Harga minyak telah merosot ke level terendah sejak awal Maret setelah pengumuman tersebut, meskipun teks perjanjian belum dirilis dan masih terdapat keraguan besar di antara para pedagang, pengirim, dan produsen tentang bagaimana tepatnya perjanjian tersebut akan diimplementasikan untuk memulai kembali transit melalui jalur air tersebut.
Arus kapal tanker kemungkinan akan membutuhkan waktu "beberapa pekan" untuk dipulihkan karena ranjau dibersihkan, kepercayaan komersial dibangun kembali di antara pemilik kapal dan perusahaan asuransi, dan kapal-kapal yang telah dipindahkan kembali ke wilayah tersebut, kata para analis.
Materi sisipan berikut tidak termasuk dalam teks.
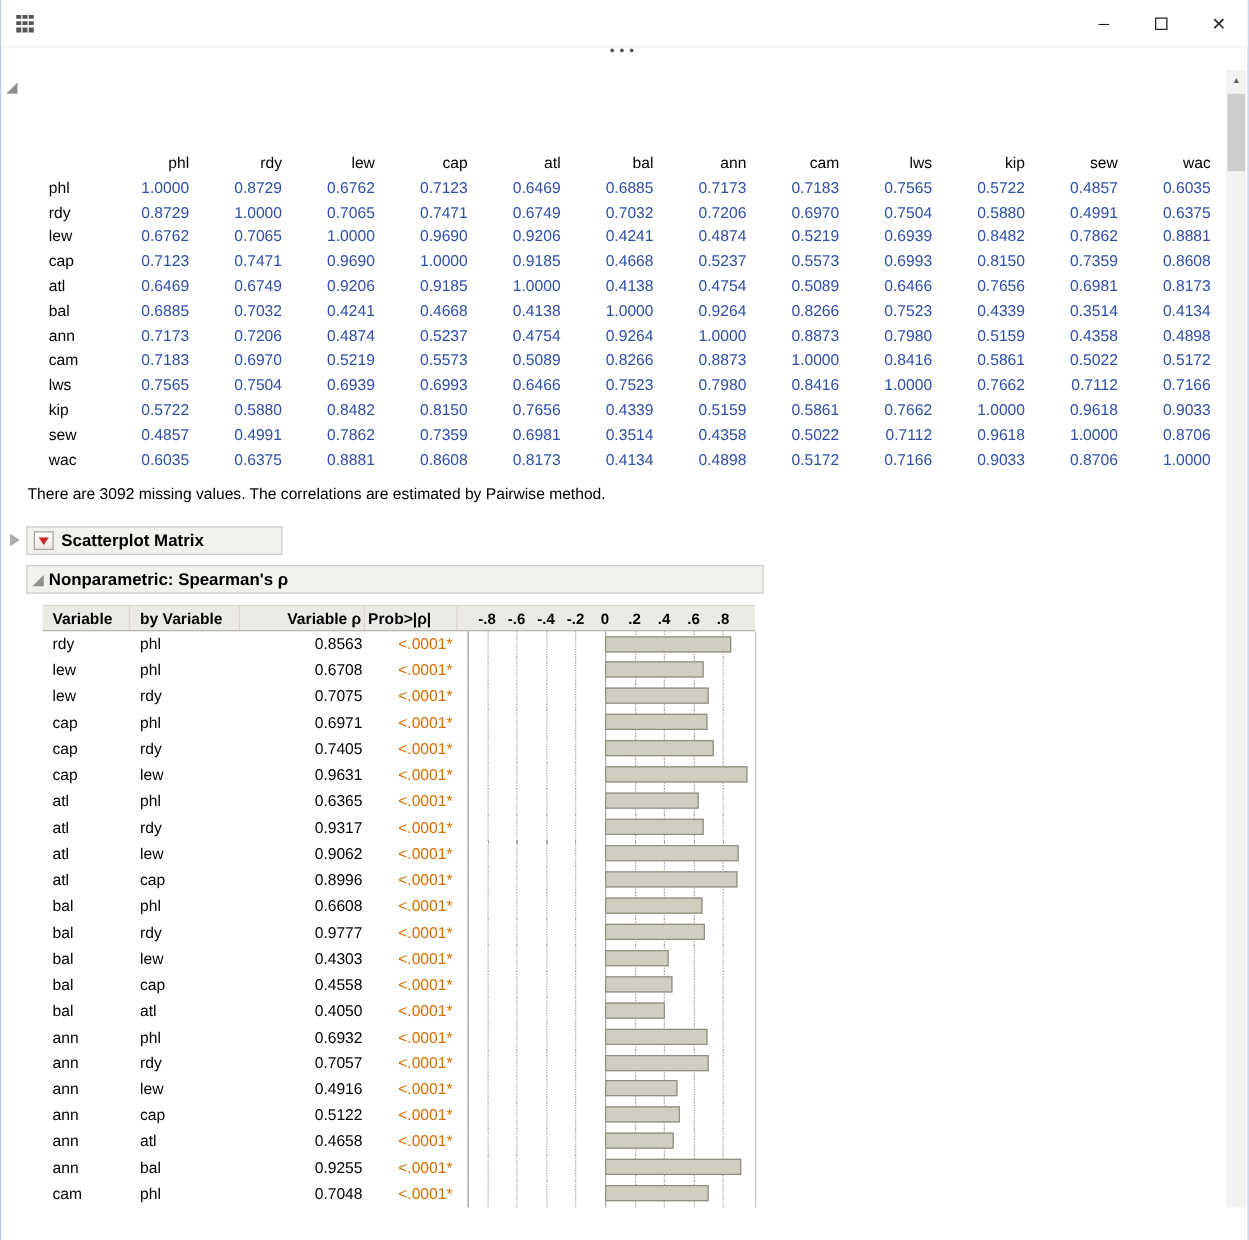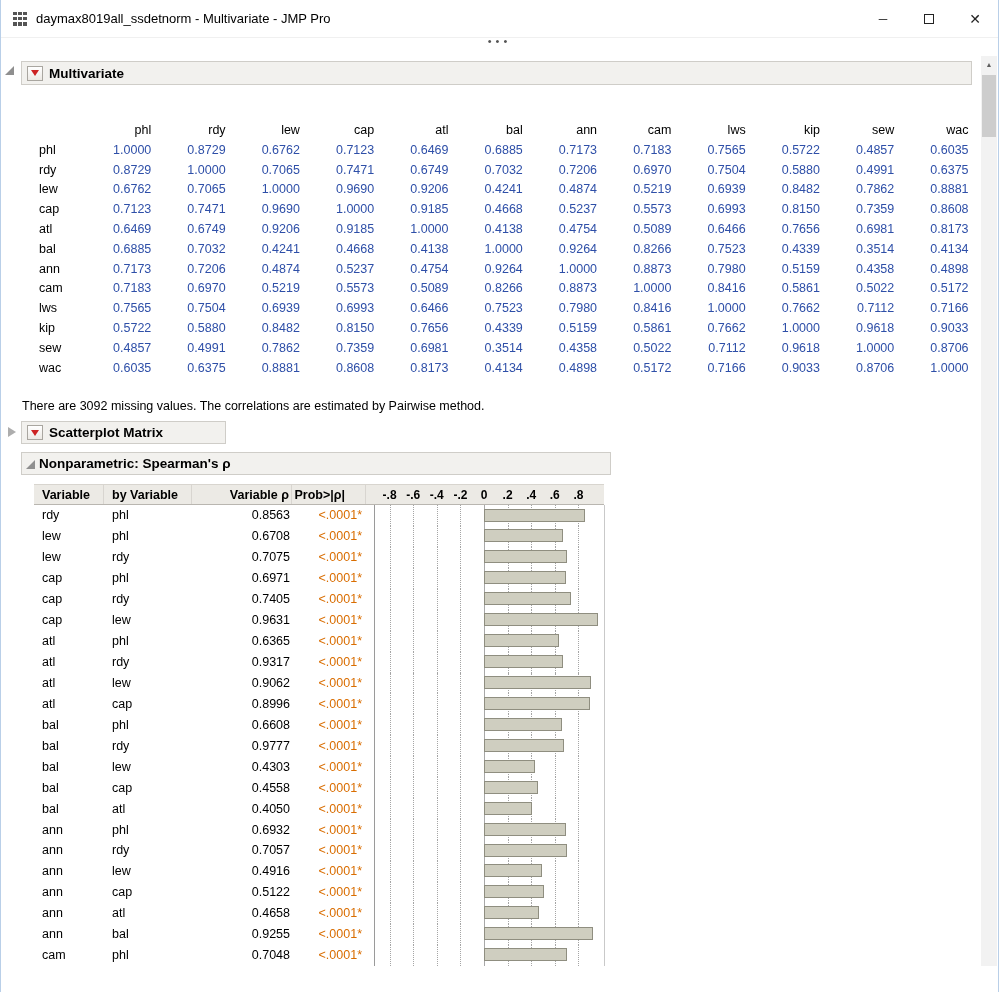"daymax8019all_ssdetnorm - Multivariate -" div.title-text { html: <div>daymax8019all_ssdetnorm - Multivariate - JMP Pro</div> -> none }
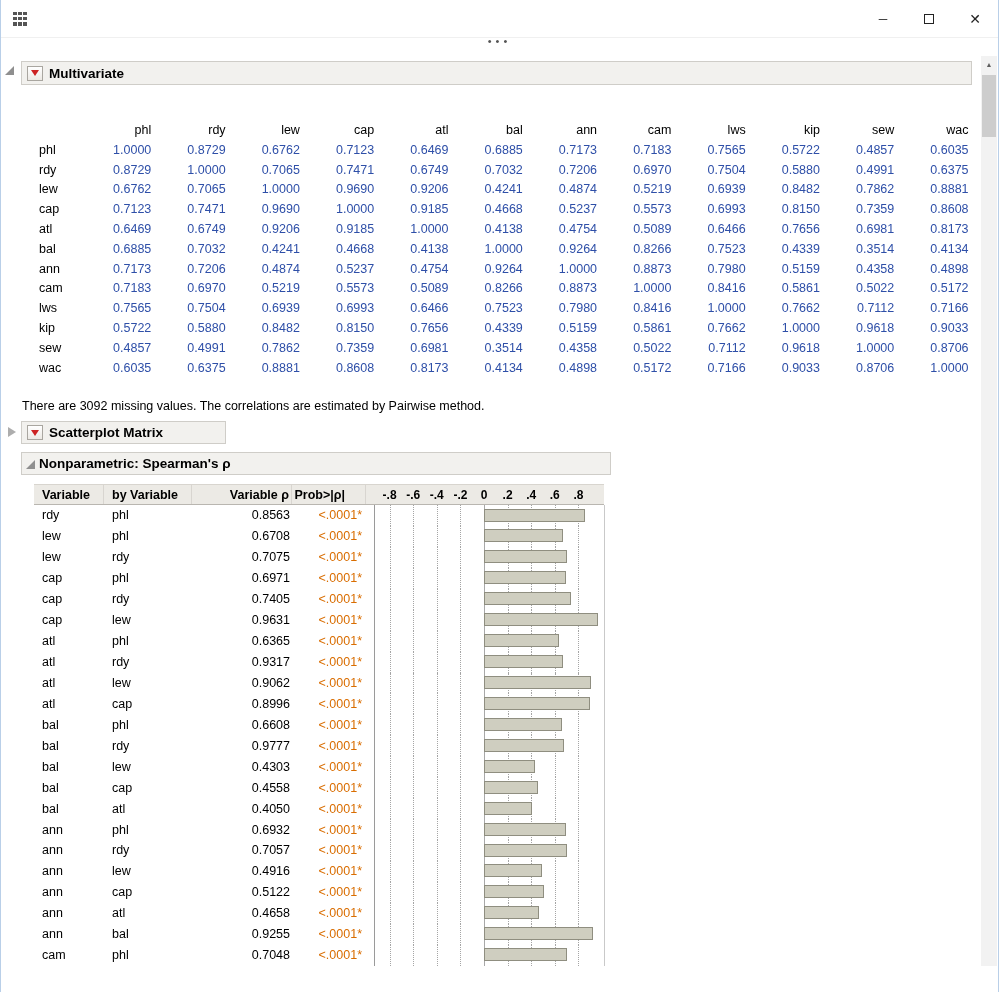"Multivariate" div.outline-bar { html: <div> <div> <div></div> </div> <div>Multivariate</div> </div> -> none }
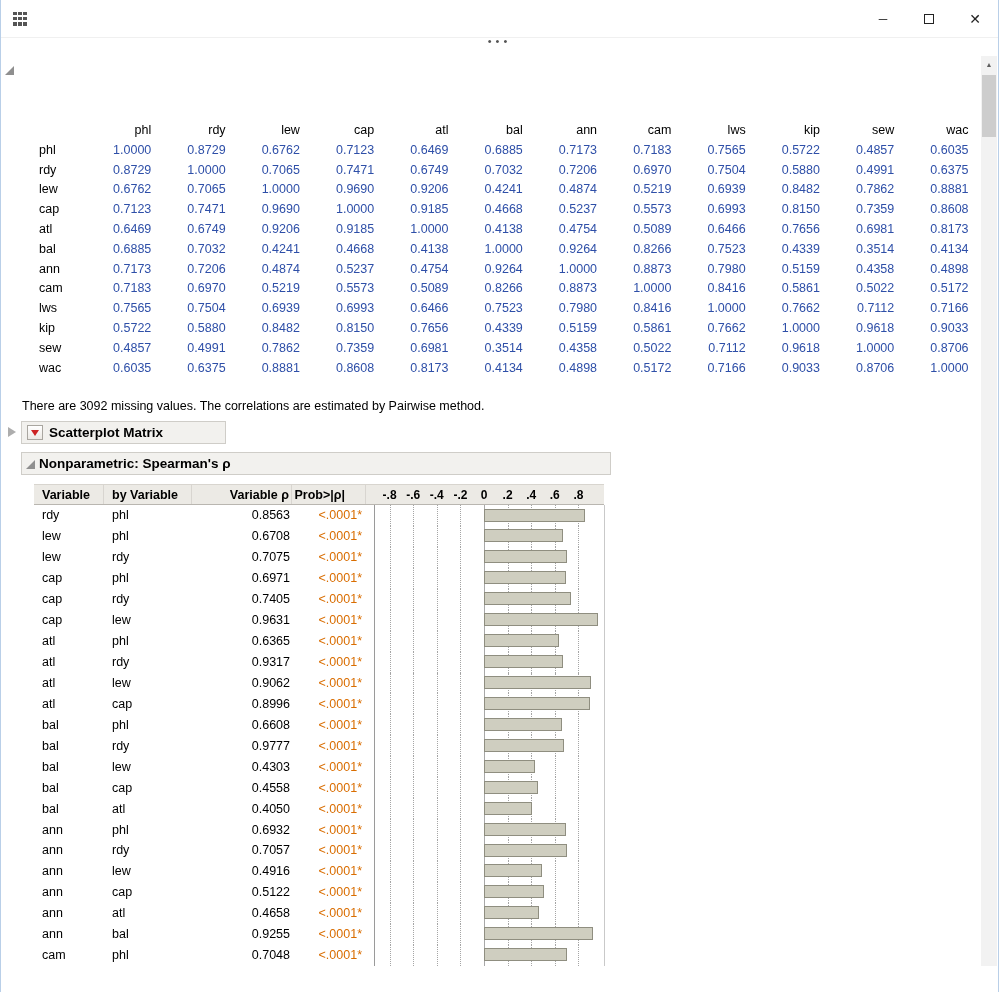"There are 3092 missing values." .note { top: 399px -> 388px }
“Selain itu, agar produksi dapat dipulihkan, tangki ekspor perlu dikosongkan terlebih dahulu, yang berarti bahwa kecepatan masuknya kapal tanker kosong ke Teluk bisa dibilang bahkan lebih penting daripada kapal tanker bermuatan yang meninggalkan wilayah tersebut,” kata mereka.
Dengan produksi yang diperkirakan akan meningkat mulai pertengahan Juli, “kami berasumsi bahwa 50% dari produksi yang hilang akan kembali pada September, 80% pada bulan Desember, dan sisanya akan menyusul pada awal 2027,” tambah mereka.